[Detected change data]
○ ○ ○

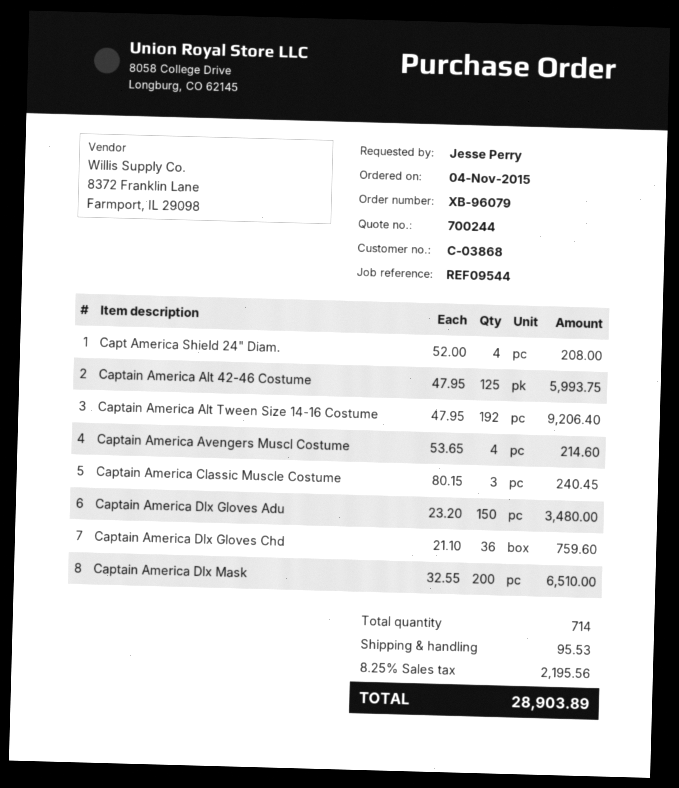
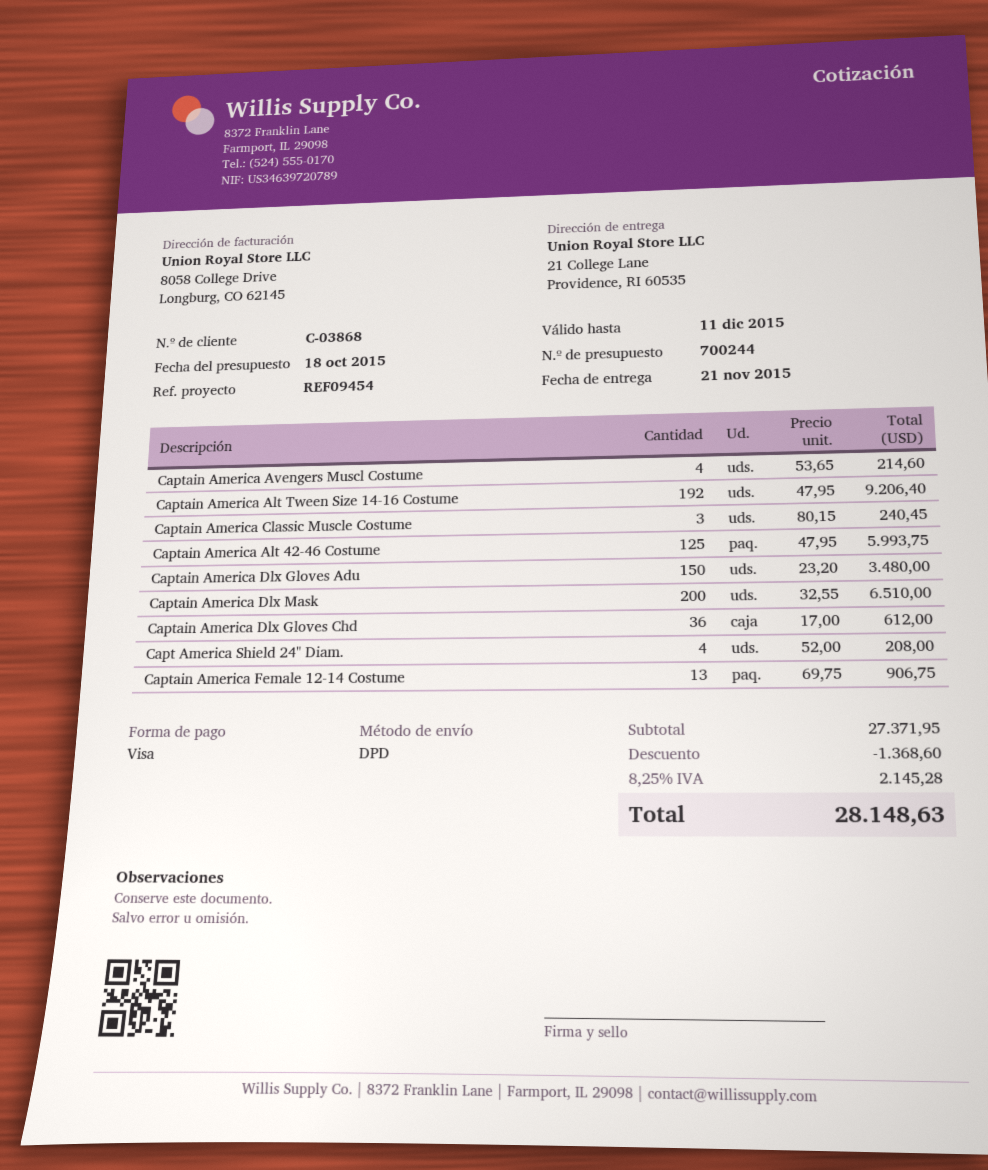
reference: REF09544 -> REF09454
Captain America Dlx Gloves Chd: 36 x 21.10 = 759.60 -> 36 x 17.00 = 612.00
Captain America Female 12-14 Costume: none -> 13 x 69.75 = 906.75
discount: none -> 1368.60
shipping: 95.53 -> none
tax: 8.25% = 2195.56 -> 8.25% = 2145.28
total: 28903.89 -> 28148.63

○ ○ ○

→ PROBLEM STATEMENT
Exactly the lines from the one containing "discount: none -> 1368.60" through the end of the records should be reproduced, and no others.

→ YOUR RESPONSE
discount: none -> 1368.60
shipping: 95.53 -> none
tax: 8.25% = 2195.56 -> 8.25% = 2145.28
total: 28903.89 -> 28148.63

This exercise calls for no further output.